#### DATA PROVIDED
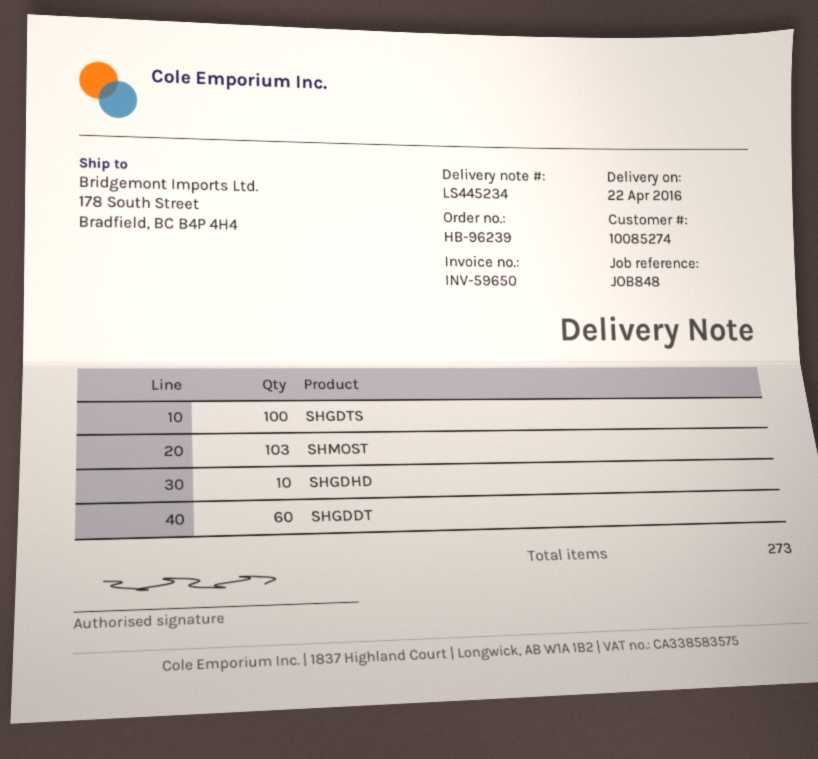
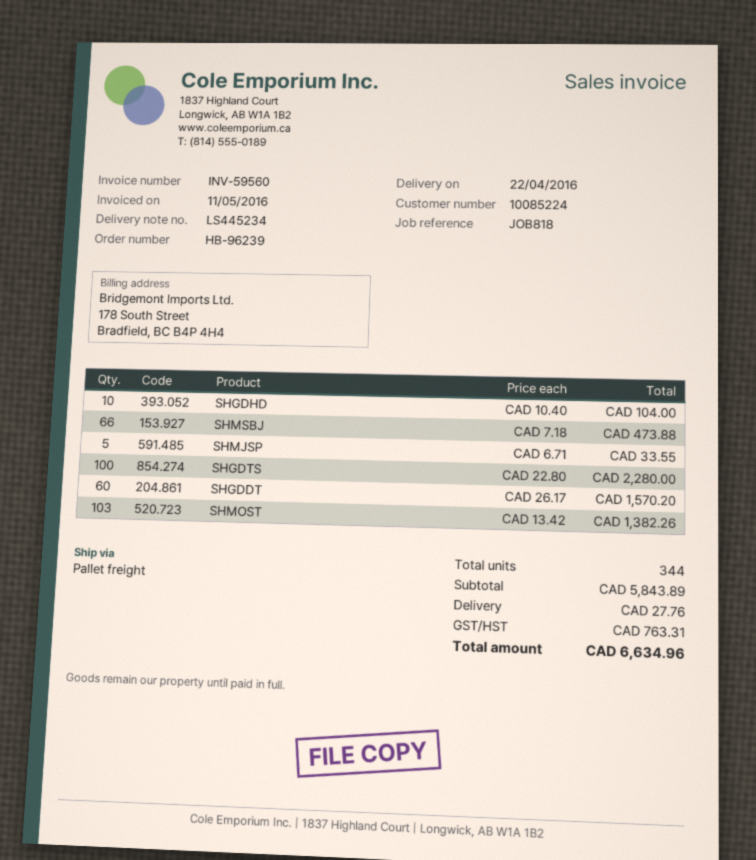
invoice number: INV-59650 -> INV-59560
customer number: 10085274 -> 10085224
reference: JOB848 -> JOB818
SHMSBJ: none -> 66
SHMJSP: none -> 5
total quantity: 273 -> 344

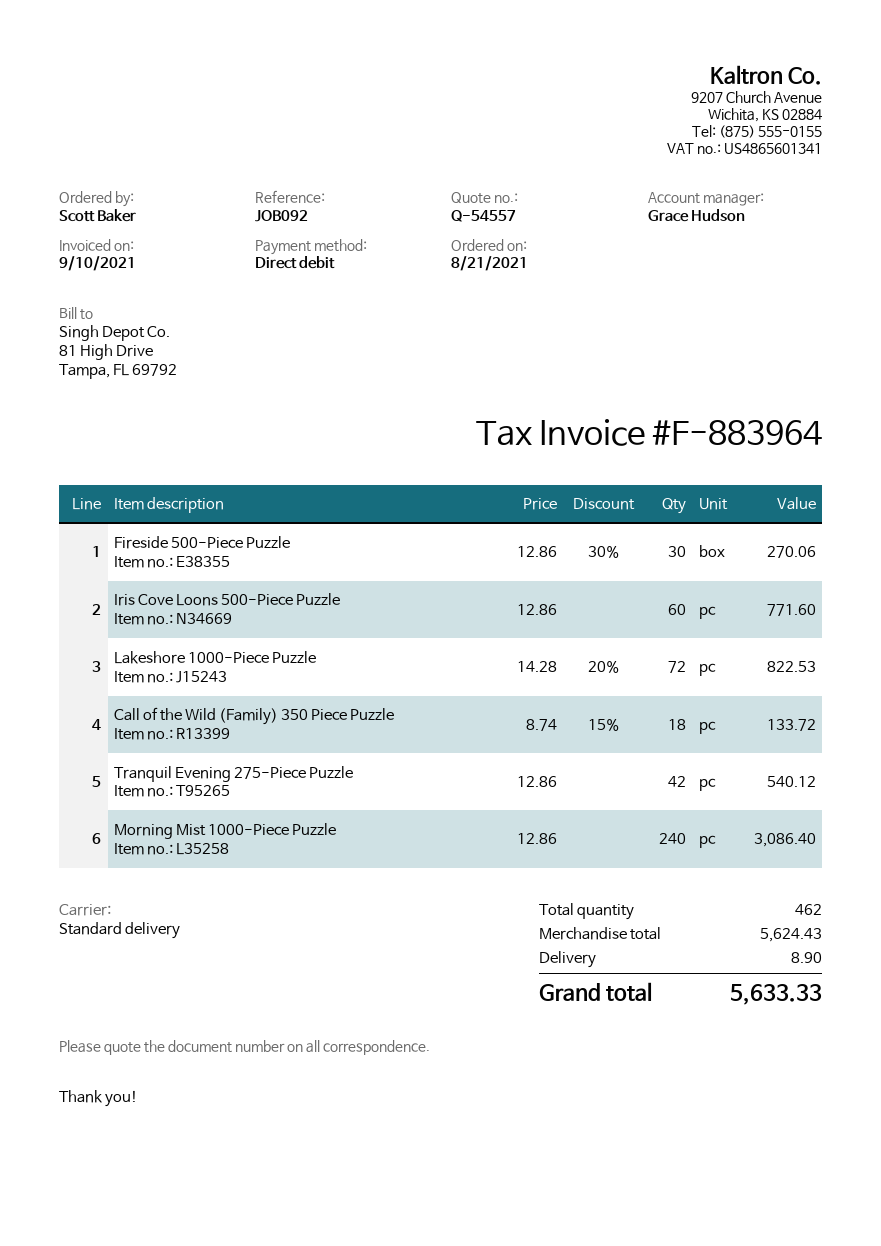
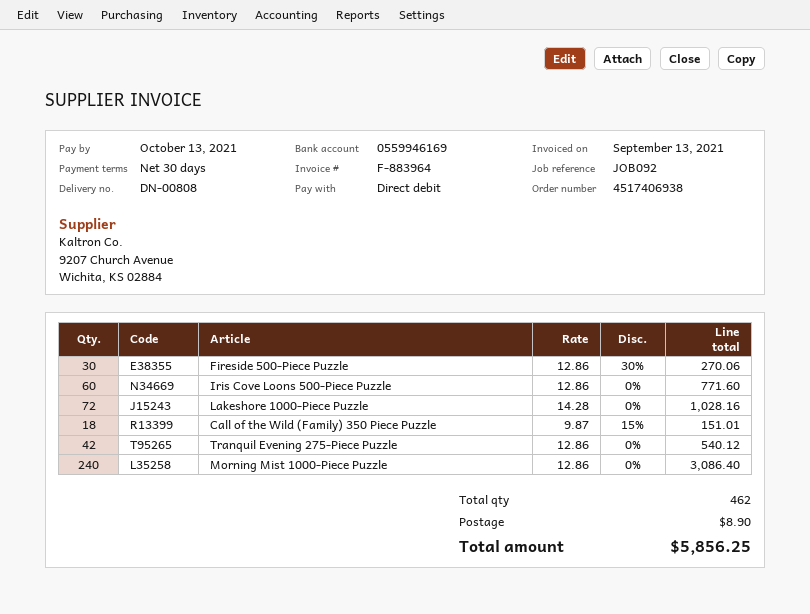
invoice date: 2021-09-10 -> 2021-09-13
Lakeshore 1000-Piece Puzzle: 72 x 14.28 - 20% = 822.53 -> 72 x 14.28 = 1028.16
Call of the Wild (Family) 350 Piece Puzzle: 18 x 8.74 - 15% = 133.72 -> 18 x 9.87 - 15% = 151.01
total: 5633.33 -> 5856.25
########
#### DATA PROVIDED
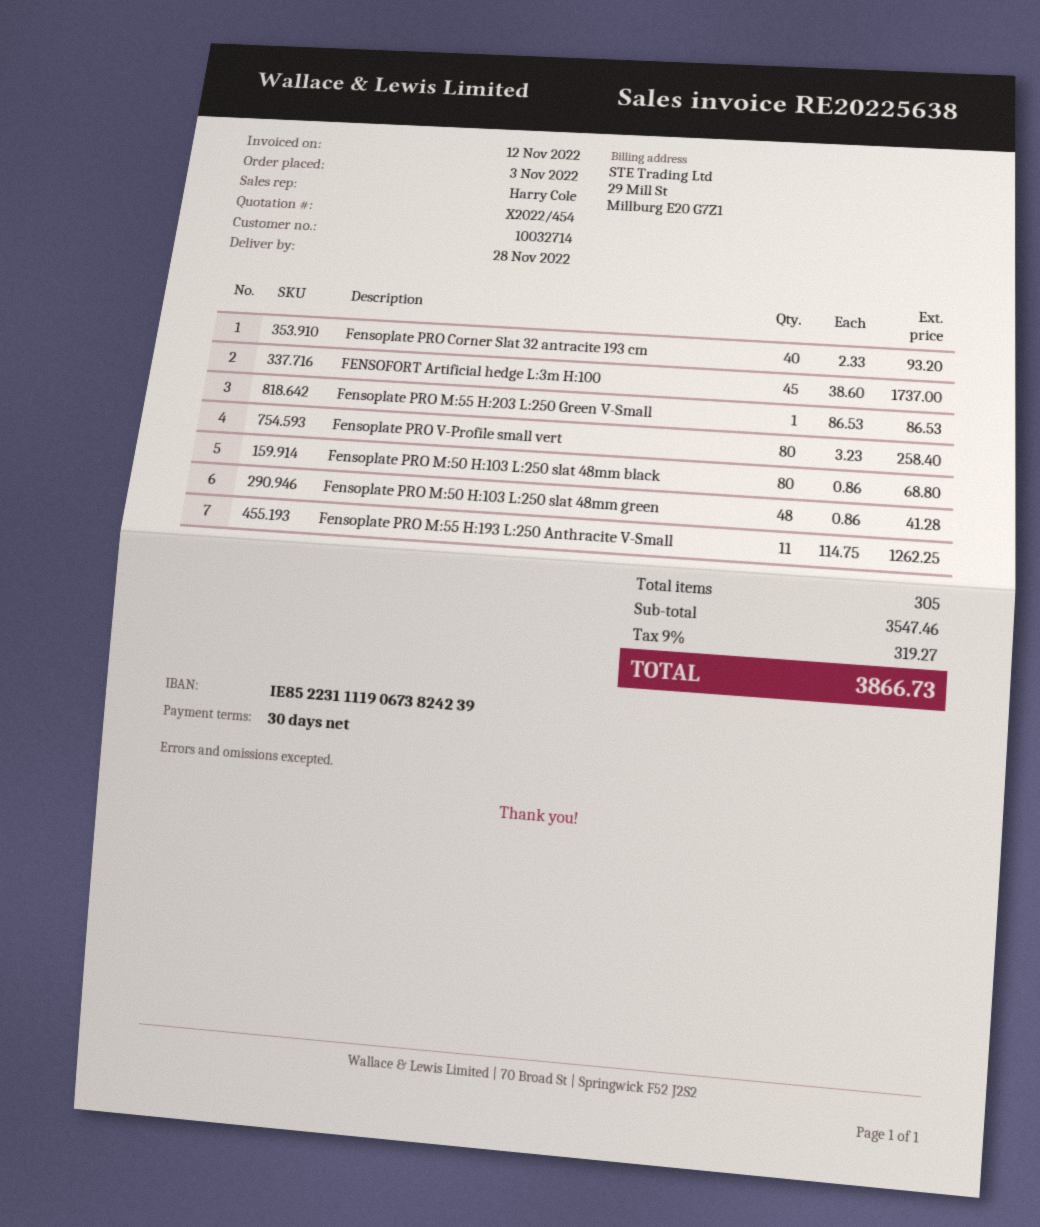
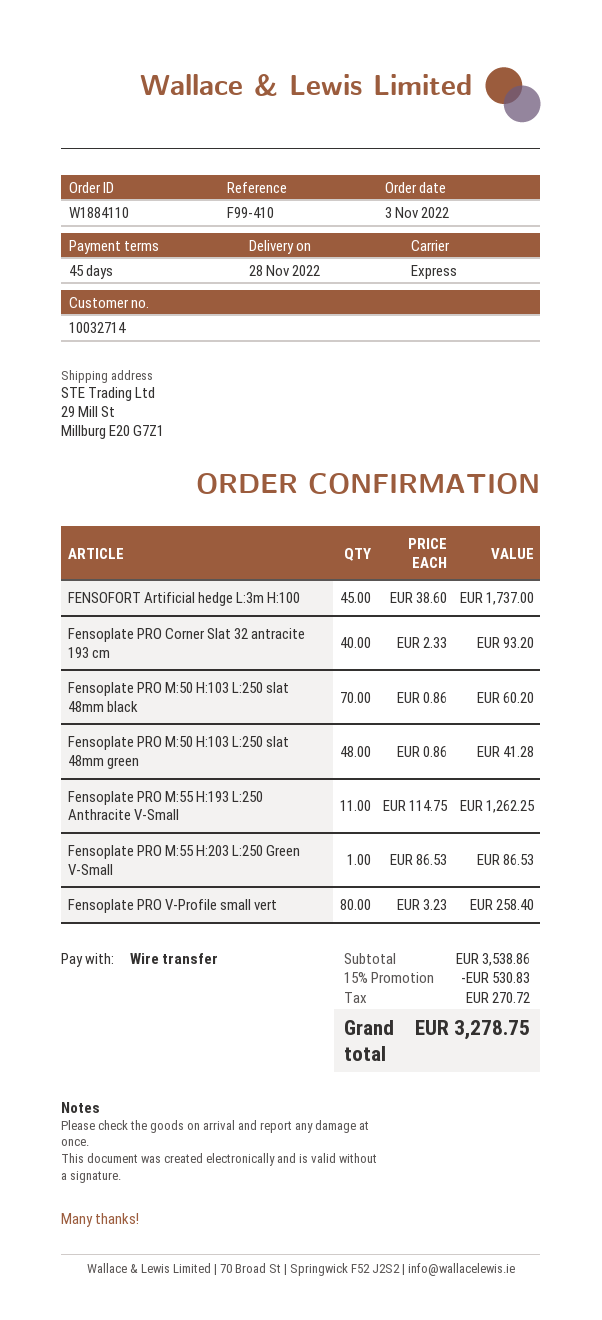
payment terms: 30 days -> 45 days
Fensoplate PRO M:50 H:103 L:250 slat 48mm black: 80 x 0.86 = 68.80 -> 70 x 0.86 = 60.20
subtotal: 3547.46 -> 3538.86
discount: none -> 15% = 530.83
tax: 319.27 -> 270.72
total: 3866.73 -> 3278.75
########
#### DATA PROVIDED
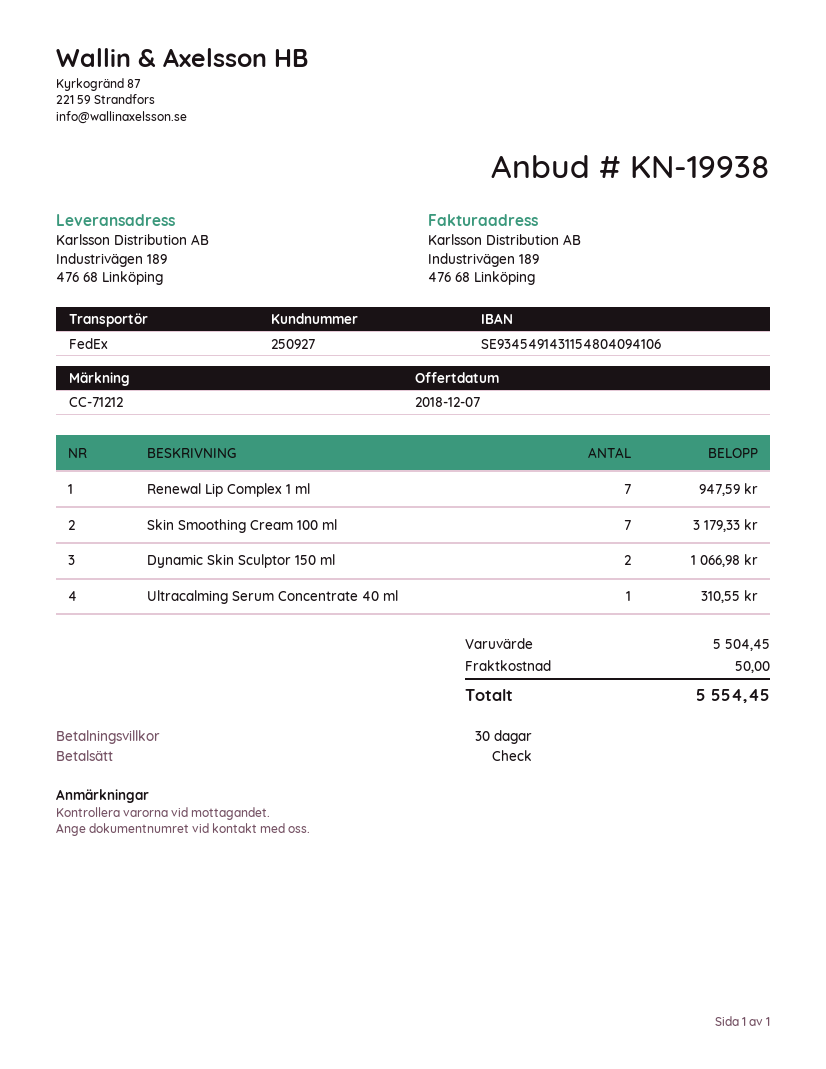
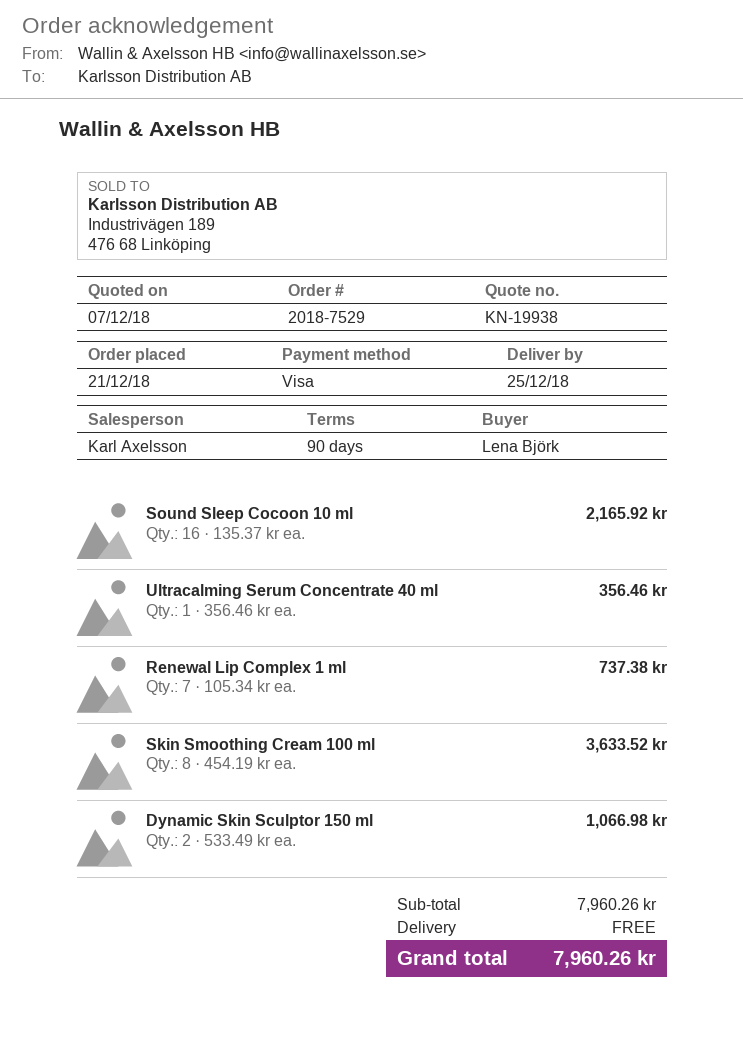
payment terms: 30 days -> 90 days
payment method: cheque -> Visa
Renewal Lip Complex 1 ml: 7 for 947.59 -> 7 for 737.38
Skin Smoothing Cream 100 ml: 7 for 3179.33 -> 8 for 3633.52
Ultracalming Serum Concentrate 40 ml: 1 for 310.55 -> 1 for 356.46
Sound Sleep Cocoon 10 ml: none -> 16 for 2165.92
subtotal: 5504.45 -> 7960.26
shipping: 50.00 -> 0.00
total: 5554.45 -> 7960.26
########
→ REQUIRED ACTION
From the material above, copy every line where the word "number" is found.

→ RESULT
invoice number: INV-59650 -> INV-59560
customer number: 10085274 -> 10085224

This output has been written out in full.